Sorry this is a year later-- did you get the recipe you needed? (See end of these comments for an explanation of the name.) I just made a batch the other day. My mother (nee Erlandson) used a combination of ground beef and pork, maybe 1-1/2 lbs beef and 1/2 lb pork, plus an egg, about 1/4-1/3 cup finely chopped onion, 3/4-1 cup leftover cooked rice (she used white, I tried brown this time--both work fine) 1 tsp. salt, 1/4 tsp each black pepper and allspice, ground; mix well for the filling. Blanch a large head of cabbage (about 8 minutes) in boiling water and pull off 12 outer leaves (you may have to blanch again toward the end). Cut off the ribs--I usually just roll these up with the filling. Put 1/12 meat mixture on cabbage leaf and roll up, securing with a toothpick, and fry in butter (or a combination of butter and oil) in a large deep pan that has a lid (like for frying chicken) until browned a bit on all sides. Add 3-4 cups beef broth, cover, and simmer on top of the stove or bake at 350 for an hour or so (you can reduce the heat and let them bake longer if you like). The amount of broth depends on whether you use the oven (more) or stovetop (less) Remove the koldolmar and keep warm while you make the gravy, adding beef broth if needed. Shake up 1 cup milk and 1/3 cup flour in a jar and add to the broth/drippings in the pan, along with additional salt, pepper, and allspice to taste. We didn't use the brown sugar some other recipes call for, but if you like the extra sweetness, go ahead.

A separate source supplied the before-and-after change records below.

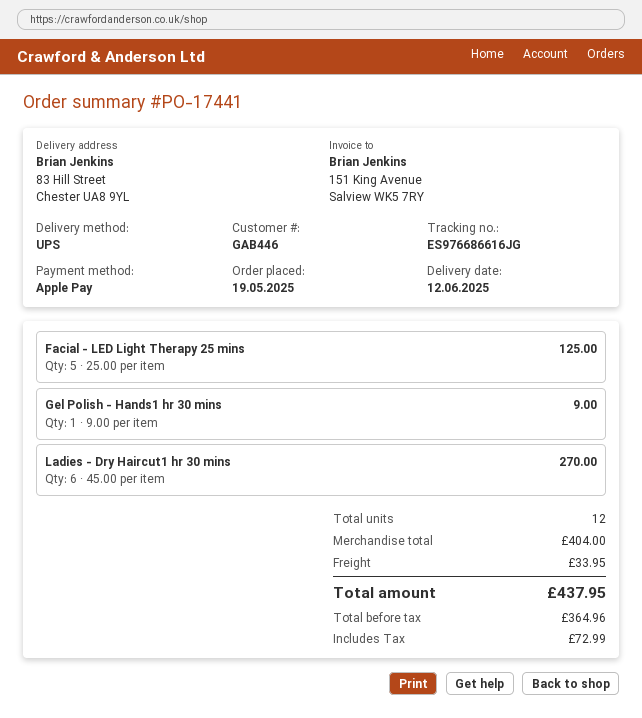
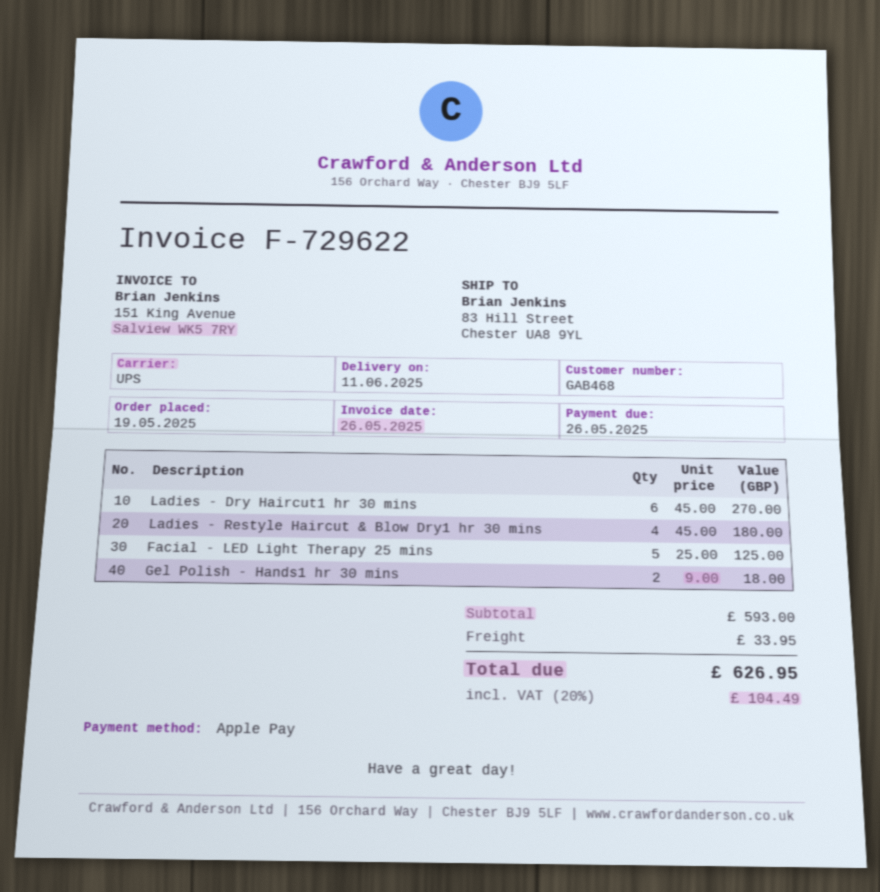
delivery date: 2025-06-12 -> 2025-06-11
customer number: GAB446 -> GAB468
Gel Polish - Hands1 hr 30 mins: 1 x 9.00 = 9.00 -> 2 x 9.00 = 18.00
Ladies - Restyle Haircut & Blow Dry1 hr 30 mins: none -> 4 x 45.00 = 180.00
subtotal: 404.00 -> 593.00
tax: 72.99 -> 104.49
total: 437.95 -> 626.95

I suspect that the name "koldolmar" comes from Greek/Turkish "dolmades" or stuffed grape leaves. The Swedes would not have had grape leaves, but they had plenty of cabbage, and, along with the French, they were allied with the Ottoman Turkish Empire against the Habsburg interests in Europe. The word "dolma" (plural, "dolmar") is too much like "domaldes" to be a coincidence, especially when you compare the recipes.


----------